#Dämonen
Sanguen Daemonis
/ 2020Zabinis Debüt »Sanguen Daemonis« führt in ein Wien, in dem Dämonen und somit auch von Dämonen besessene Menschen auf staatliche Anordnung getötet werden. Der Roman erzählt dabei von den dämonenjagenden Zwillingen Sivan und Shanna und ihren Vertrauten, Geliebten, Freund*innen Nesrin und Nikola. Dabei liegt der Fokus nicht auf der Jagd auf äußere Dämonen, sondern auf der Konfrontation mit inneren, die die ohnehin blutige Geschichte noch um einiges düsterer und schmerzvoller machen. Diese inneren Dämonen bestehen aus Selbstverletzung, Suizid und Suizidversuchen, Sucht, Missbrauch – Zabini experimentiert dabei auch mit dem in der Progressiven Phantastik mittlerweile häufigen Element der Inhaltshinweise und setzt diese nicht für den ganzen Roman, sondern überschreibt damit einzelne Kapitel, damit Betroffene wissen, an welchen Stellen sie besonders auf sich achtgeben sollten. Die Hauptfiguren sind queer – doch ihre Queerness ist keine Schattenseite ihres Lebens und nicht die Basis für die Heimsuchungen durch Trauma und Schmerz.
Warum lesen
»Sanguen Daemonis« ist ein Beispiel dafür, wie Progressive Phantastik sich neben dem Inhalt auch mit der Erzählform auseinandersetzen kann: Zabini erzählt ihre Geschichte nicht linear – sie beginnt am Ende und springt in der Zeit, schildert Ereignisse, deren Tragweite sich erst viel später enthüllt.
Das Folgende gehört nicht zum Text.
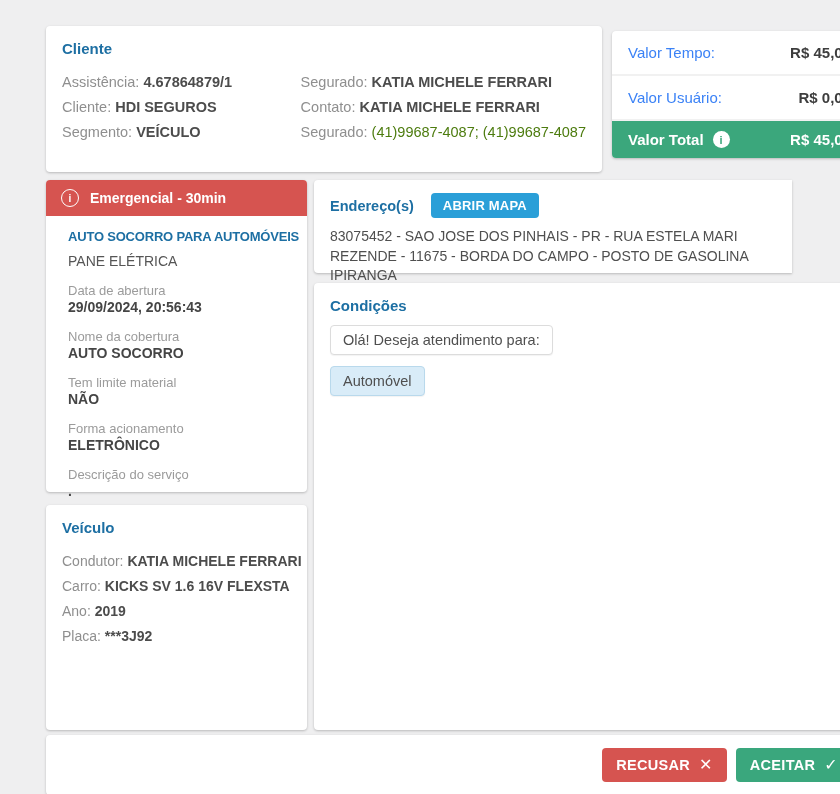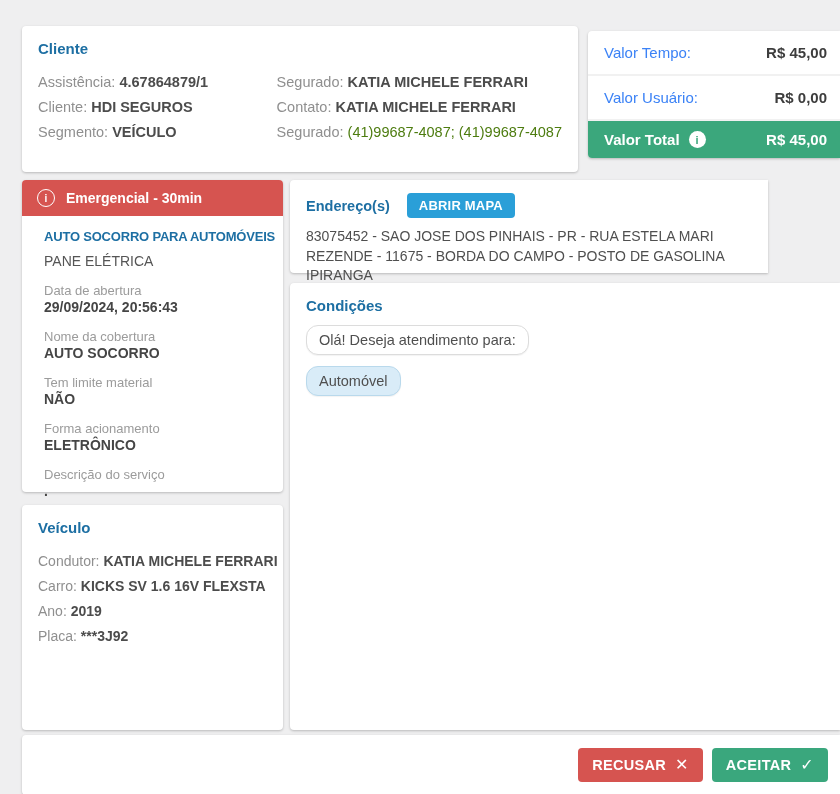--- a/index.html
+++ b/index.html
@@ -8,20 +8,21 @@
     background:#efeff0;
     font-family:"Liberation Sans", sans-serif;
     -webkit-font-smoothing:antialiased;
   }
   .screen { position:relative; width:840px; height:794px; }
 
   .card {
     position:absolute; background:#fff; border-radius:4px;
     box-shadow:0 1px 3px rgba(0,0,0,0.16), 0 1px 2px rgba(0,0,0,0.08);
     box-sizing:border-box;
+    margin-left:24px;
   }
 
   
   .client-card { left:22px; top:26px; width:556px; height:146px; padding:14px 16px; }
   .sec-title { margin:0; color:#1d6fa3; font-size:15px; font-weight:700; }
   .client-cols { display:flex; margin-top:13px; }
   .ccol-1 { width:284px; }
   .ccol-2 { flex:1; }
   .frow { font-size:14.5px; line-height:25px; color:#8f8f8f; white-space:nowrap; }
   .frow .val { color:#4c4c4c; font-weight:600; }
@@ -64,21 +65,21 @@
   .address-card { left:290px; top:180px; width:478px; height:93px; border-radius:4px 0 0 4px; padding:13px 16px; }
   .addr-head { display:flex; align-items:center; gap:17px; }
   .addr-title { margin:0; color:#1d6fa3; font-weight:700; font-size:14.5px; }
   .map-btn { background:#2a9fd8; color:#fff; border:none; border-radius:4px; font-family:inherit;
              font-weight:700; font-size:13px; letter-spacing:.2px; padding:5px 12px; cursor:pointer; }
   .addr-text { margin-top:9px; font-size:14px; color:#4f4f4f; line-height:1.4; }
 
   
   .conditions-card { left:290px; top:283px; width:550px; height:447px; border-radius:4px 0 0 4px; padding:14px 16px; }
   .bubble-line { margin-top:11px; }
-  .bubble { display:inline-block; border:1px solid #dcdcdc; background:#fff; border-radius:12px;
+  .bubble { display:inline-block; border:1px solid #dcdcdc; background:#fff; border-radius:4px;
             padding:6px 12px; font-size:14.5px; color:#4f4f4f; box-shadow:0 1px 1px rgba(0,0,0,0.05); }
   .bubble.reply { background:#d9ecf8; border-color:#b9d9ec; }
 
   
   .footer-bar { left:22px; top:735px; width:818px; height:60px; border-radius:4px 0 0 4px;
                 display:flex; align-items:center; justify-content:flex-end; gap:9px; padding-right:12px; }
   .btn { height:34px; border:none; border-radius:4px; color:#fff; font-family:inherit;
          font-weight:700; font-size:14.5px; letter-spacing:.3px; display:inline-flex;
          align-items:center; gap:9px; padding:0 14px; cursor:pointer; }
   .btn-refuse { background:#d65450; }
Die achronologische Erzählweise ist herausfordernd, aber es lohnt sich.
Das Buch der Augen
/ 2021Früh in ihrer akademischen Laufbahn gescheitert kehrt Renia in ihre Heimatstadt Berlin zurück und treibt durch ein zynisches Millennialleben. Sie ist entfremdet von sich selbst und allen um sie herum, niedergeschlagen von der Perspektivlosigkeit ihres eigenen Lebens und unserer Gegenwart, unfähig, sich und ihre Nöte anderen mitzuteilen und sich als Erwachsene zu begreifen. Erst die Begegnung mit ihrer kompromisslosen, fordernden Großtante gibt ihr ein wenig Halt, lässt jedoch auch die Horrorvisionen erstarken, an denen sie wie der Großteil ihrer Familie väterlicherseits leidet, und die ihr eine dämonische Parallelwelt vorgaukeln. Kann sie die Selbsttäuschung, die sie zu ihrem eigenen Schutz errichtet hat, aufgeben und die dämonische rote Welt jenseits unserer eigenen als Realität akzeptieren?
Warum lesen
Niemann legt erbarmungslos den Finger in die Wunde und schildert Renia als privilegiertes und dennoch verlorenes Kind von Generationen, die die Dämonen ihrer Vergangenheit nicht bewältigen konnten. Renias Millennial-Dasein ist gleichzeitig Metapher und steht ganz offen im Erzähltext; den Zwiespalt zwischen Ohnmacht und Verantwortung schildert Niemann mit leiser, selbsterkennender, berührender Ironie.